Voici un extrait du discours, chaque jour un peu plus d'actualité, prononcé en ouverture du non-anniversaire de l'Adelc le 22 septembre.
[Lecture de la première lettre d'engagement adressée à un libraire le 8 mars 1989 et signée par Henri Causse.]
Au total, ce sont 1 297 lettres d'accord semblables qui ont été envoyées, 59 millions d'euros engagés, ce sont 625 librairies qui ont été aidées au moins une fois, 224 à leur création, 299 accompagnées dans leur reprise, dont certaines l'avaient déjà été à leur ouverture.
Au départ, il y a eu l'utopie de quelques-uns, Jérôme Lindon, bien sûr, Michel Chodkiewicz, François Gèze, Antoine Gallimard, président aujourd'hui encore et pleinement engagé, et de leurs directeurs commerciaux, Henri Causse, Jean Bussy, Ambroise Pujebet et Jean-Guy Boin.
Cette même utopie avait conduit, quelques années plus tôt, au vote de la loi sur le prix unique du livre. Cette loi nécessaire, mais pas suffisante pour renforcer un tissu de librairies d'assortiment de qualité.
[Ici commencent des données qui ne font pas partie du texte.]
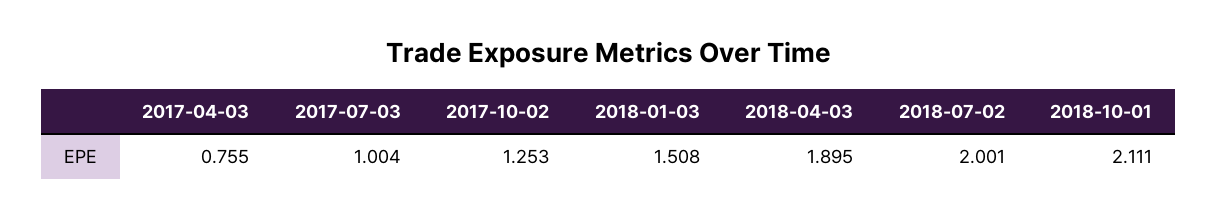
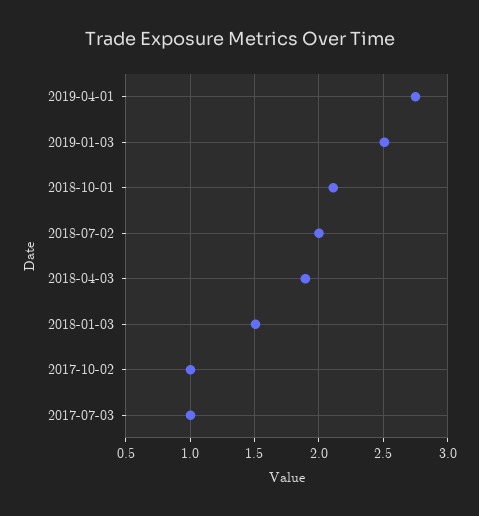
2017-04-03: 0.755 -> none
2017-10-02: 1.253 -> 1
2019-04-01: none -> 2.75
2019-01-03: none -> 2.5

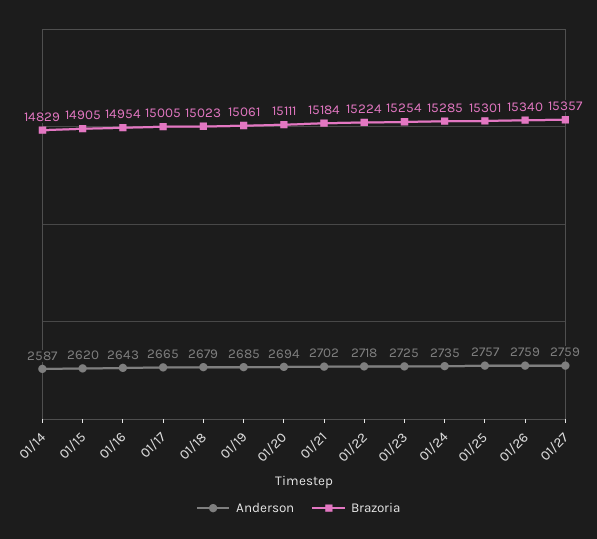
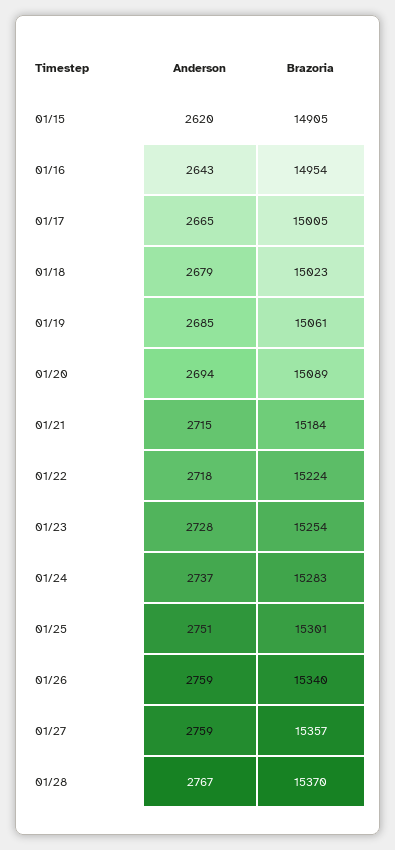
Anderson, 01/14: 2587 -> none
Brazoria, 01/14: 14829 -> none
Brazoria, 01/20: 15111 -> 15089
Anderson, 01/21: 2702 -> 2715
Anderson, 01/23: 2725 -> 2728
Anderson, 01/24: 2735 -> 2737
Brazoria, 01/24: 15285 -> 15283
Anderson, 01/25: 2757 -> 2751
Anderson, 01/28: none -> 2767
Brazoria, 01/28: none -> 15370

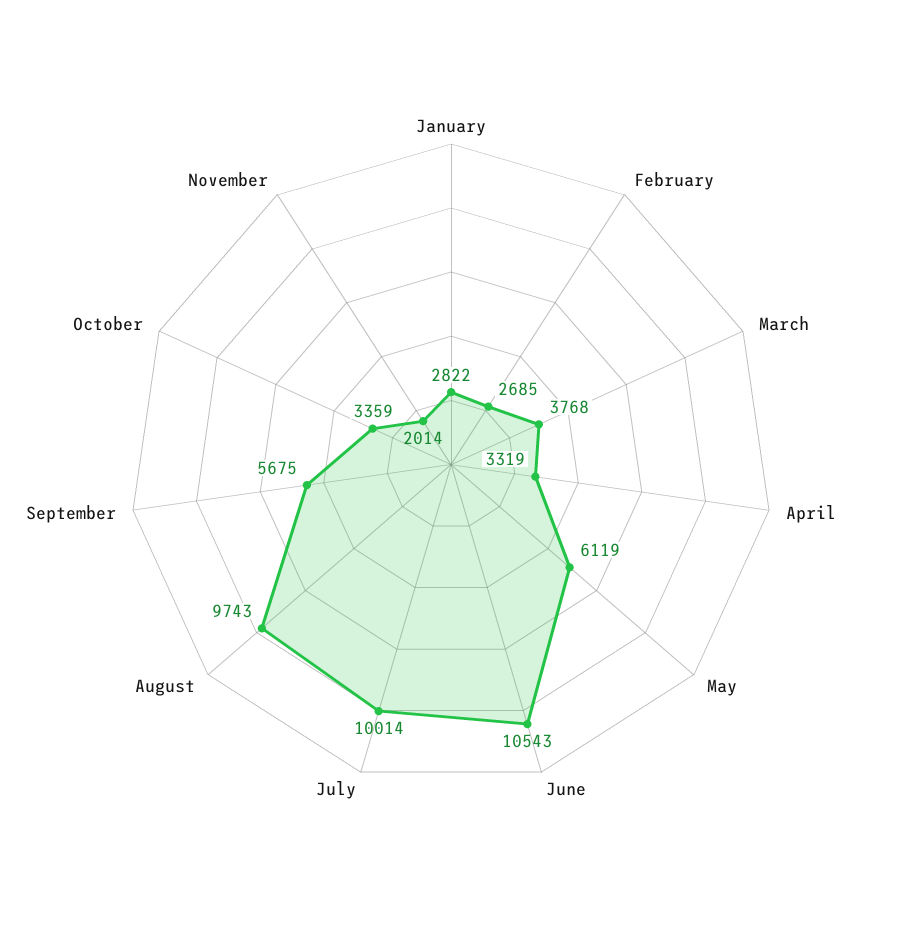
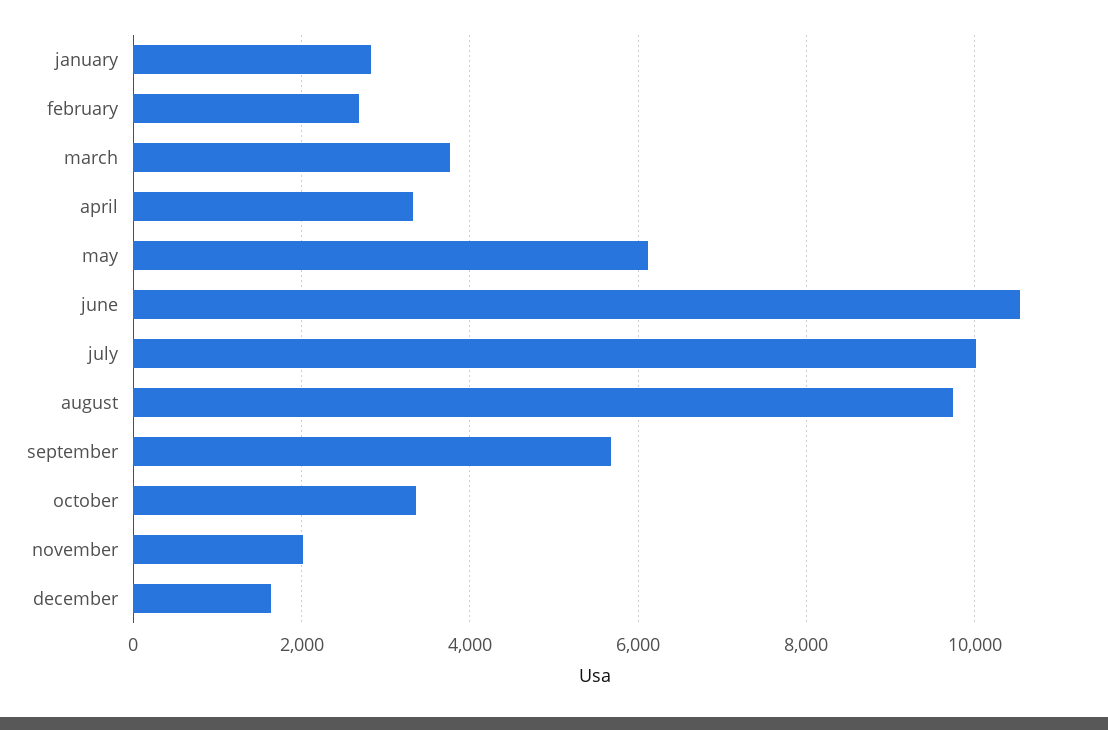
december: none -> 1600

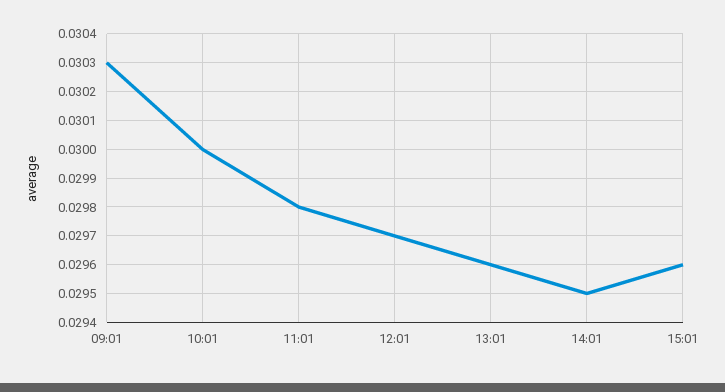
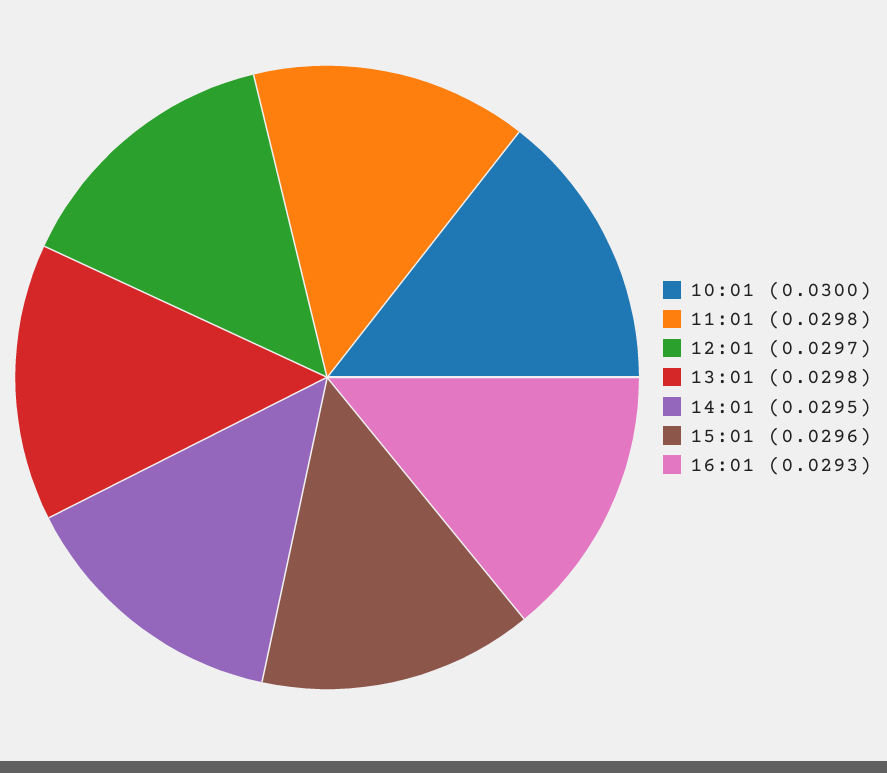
09:01: 0.0303 -> none
13:01: 0.0296 -> 0.0298
16:01: none -> 0.0293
C'est bien la volonté politique de ces quatre éditeurs, rejoints très vite par d'autres maisons et plus tard par des groupes d'édition, qui a pu asseoir notre travail et celui des libraires de manière pérenne.
Cette adhésion renouvelée chaque année se fait dans le respect de notre charte. Je cite : « Chaque éditeur adhérent de l'Adelc s'engage à ne pas revendiquer son adhésion à des fins commerciales auprès des librairies aidées. » Je me permets de les nommer : Zoé, Christian Bourgois, Corti, Sabine Wespieser, Editis, Flammarion, Gallimard, La Découverte, Hachette, Actes Sud, La Table ronde, Liana Lévi, Libella, Métailié, Minuit, P.O.L, Le Seuil, Verdier, et enfin Zulma. Ajoutons à cette liste d'adhérents, les donateurs libres : Bayard, Milan, la librairie Mollat. À eux tous ils représentent la première ressource annuelle de l'association. Tous croient dans une librairie d'assortiment de qualité.
Pourquoi avoir célébré nos 36 ans et 9 neuf mois ? Après une année 2024 difficile pour moi, pour nous, il a fallu marquer une date, faire un point d'étape, arrêter l'image sans couper l'élan.
Accompagnement dans le temps long
Ces 36 ans et 9 mois illustrent ce temps long, de continuité, de mouvement nécessaire à la construction d'un auteur, de son œuvre, d'une ligne éditoriale, d'une librairie. Un temps que nous essayons de vous apporter, chers libraires, pour vous permettre de vous ancrer solidement, de stabiliser vos équipes, d'affiner sans cesse votre offre, en vous appropriant les catalogues des maisons qui peuplent vos linéaires. Jean-Guy Boin aimait dire que votre travail, votre engagement nous obligent. Quelques mois avant sa disparition, il m'avait accompagné dans une librairie dans laquelle nous sommes associés depuis 21 ans. Cette librairie est passée près du précipice plusieurs fois. Ni le libraire, ni son équipe, ni l'Adelc n'avons jamais lâché. En rentrant à Paris, il a eu cette phrase : « Tu vois, on a eu raison de faire l'Adelc. C'était pour en arriver là. » Aujourd'hui, cette librairie, stabilisée, participe d'un même mouvement au service de la création, du maintien des fonds et de l'intelligence des catalogues à destination de tous les publics.
Chers libraires, je tenais à vous remercier. Une fois en 36 ans et 9 mois, c'est raisonnable.
Attristé par le décés d'Irène Lindon le 7 décembre dernier, je tenais à lui rendre hommage ici ; 20 ans durant elle a été, « forcément », engagée et disponible pour l'Adelc et les libraires.